This is hike number 4/52 for the 52 Hike Challenge in 2015, and 45 out of my goal of 1000 miles this year. The trail to Cucamonga Peak via Icehouse Canyon is about 12 miles out and back, with nearly 4000 ft of elevation gain and a max elevation of 8,858ft.
After hiking to Timber Mountain two weeks ago via Icehouse Canyon, I was excited to get back to the area for a Cucamonga Peak hike. It’s amazing how much things can change in two weeks. All of the snow and ice has melted at elevations below 7,000ft (Icehouse trailhead is at 5000ft). It made for a much quicker hike to the Icehouse Saddle, but all of the winter magic was gone.

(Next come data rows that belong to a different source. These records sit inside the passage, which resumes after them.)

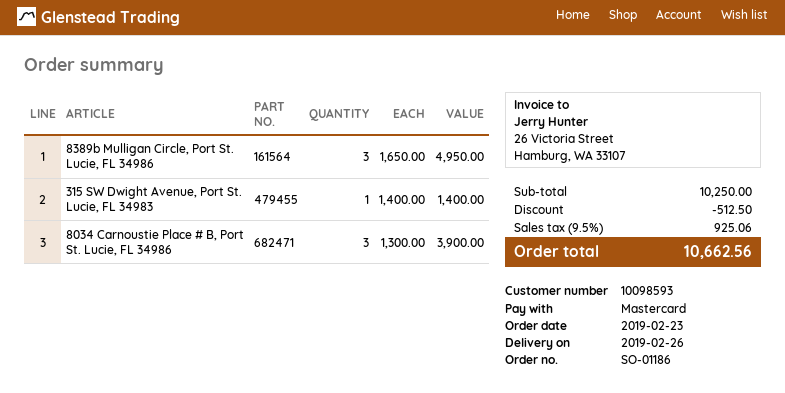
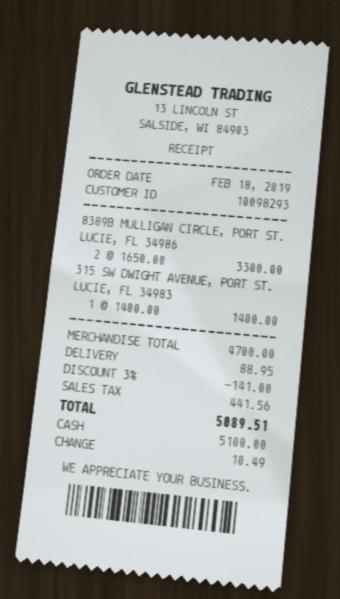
order date: 2019-02-23 -> 2019-02-18
customer number: 10098593 -> 10098293
payment method: Mastercard -> cash
8389b Mulligan Circle, Port St. Lucie, FL 34986: 3 x 1650.00 = 4950.00 -> 2 x 1650.00 = 3300.00
8034 Carnoustie Place # B, Port St. Lucie, FL 34986: 3 x 1300.00 = 3900.00 -> none
subtotal: 10250.00 -> 4700.00
discount: 512.50 -> 141.00
shipping: none -> 88.95
tax: 925.06 -> 441.56
total: 10662.56 -> 5089.51

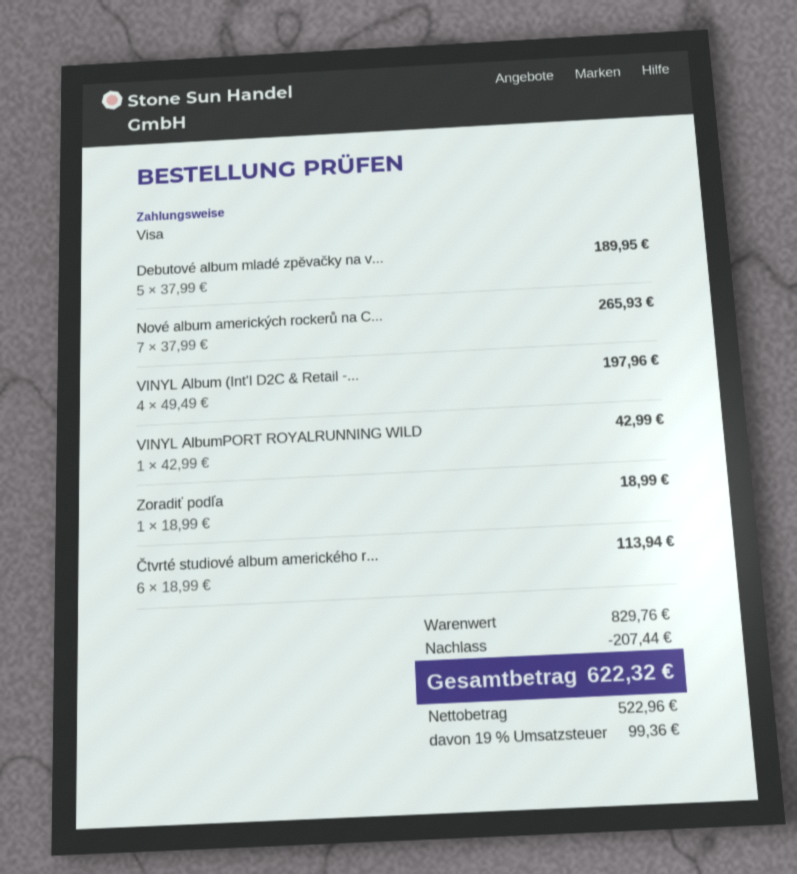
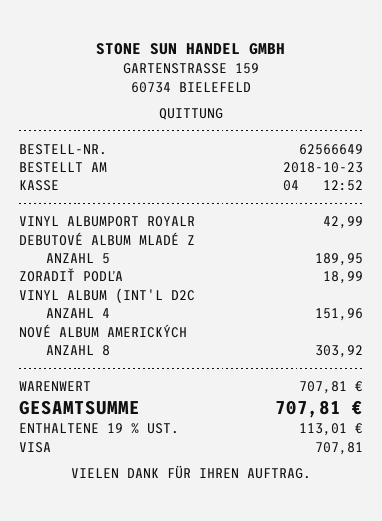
Nové album amerických rockerů na C...: 7 for 265.93 -> 8 for 303.92
VINYL Album (Int'l D2C & Retail -...: 4 for 197.96 -> 4 for 151.96
Čtvrté studiové album amerického r...: 6 for 113.94 -> none
subtotal: 829.76 -> 707.81
discount: 207.44 -> none
tax: 19% = 99.36 -> 19% = 113.01
total: 622.32 -> 707.81

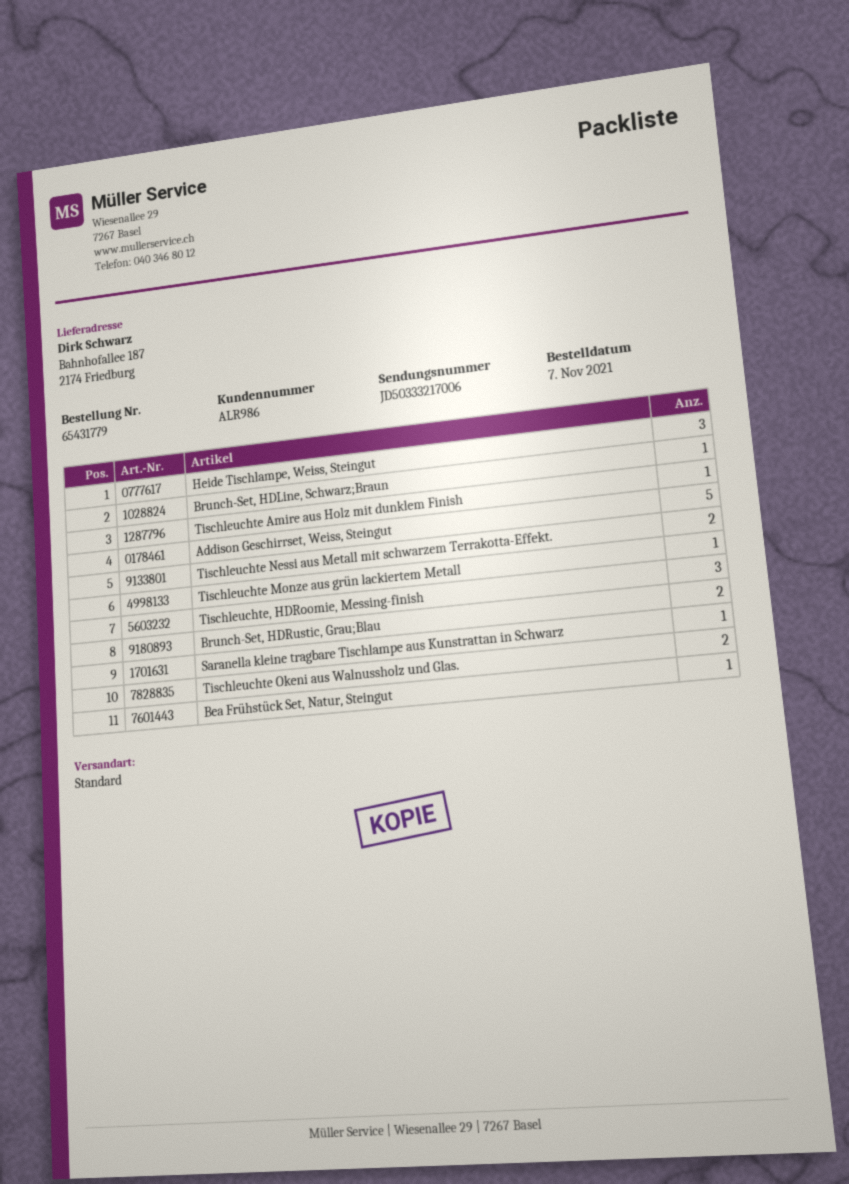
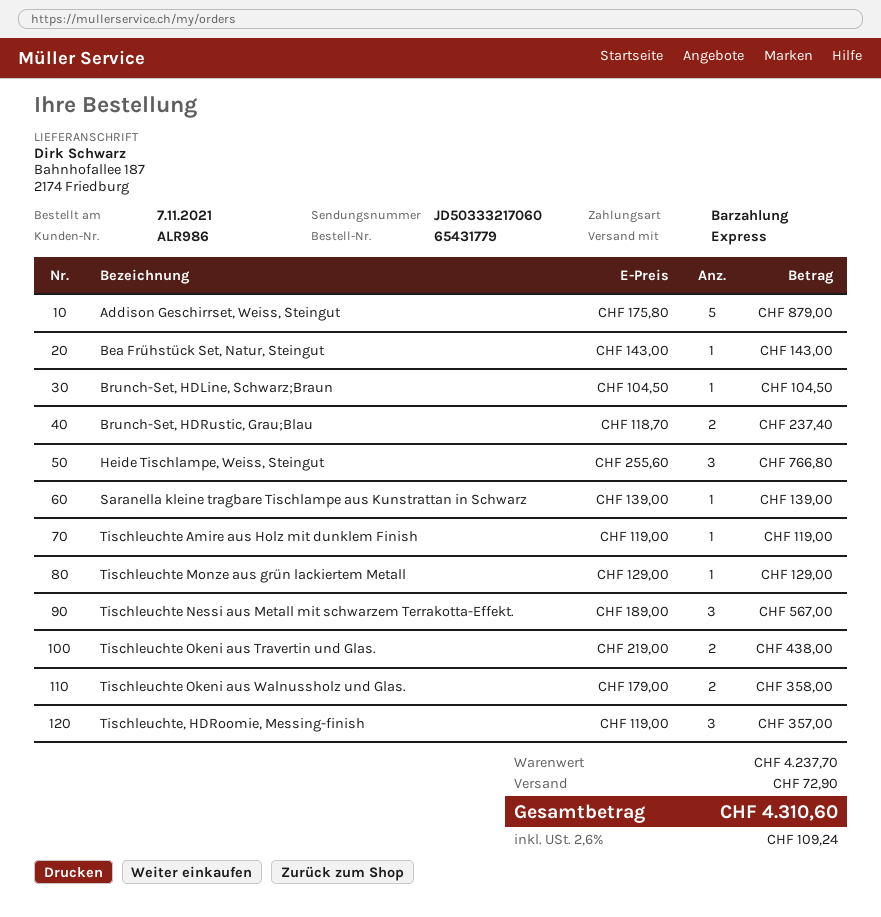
shipping method: standard -> express
tracking number: JD50333217006 -> JD50333217060
Tischleuchte Nessi aus Metall mit schwarzem Terrakotta-Effekt.: 2 -> 3
Tischleuchte Okeni aus Travertin und Glas.: none -> 2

After leaving the Icehouse Saddle the snow and ice was still a few inches deep on any of the northern facing slopes. All of the southern and eastern facing sections of the trail were completely dry. There were a few hikers out in running shoes, but I’d still recommend a good trail shoe and microspikes just to be safe.
The temperature began to drop and the wind picked up as I began my ascent on the north facing switchbacks to Cucamonga Peak. After just under 2.5 hours of hiking, I was standing on the summit alone with gorgeous views of the Inland Empire. To the east I could see a snow capped San Gorgonio, and San Jacinto looks like it’s without snow. There were also very nice views of Santiago Peak with LA to the west still covered in a marine layer.
The summit of Cucamonga Peak is the reason this is my favorite hike in the San Gabriels. Starting off with Icehouse Canyon and ending with a beautiful view of Southern California is really tough to beat. Having spent a few nights up here, it’s always fun to take a look around and see if there are spots that would be ideal for a winter overnighter. I found a few, but I think the cold winds would make for a less than pleasant sleep. Maybe it’s worth a try though.
After a few minutes at the top and a tripod selfie shot, I made my way back down towards Icehouse Canyon to finish my hike.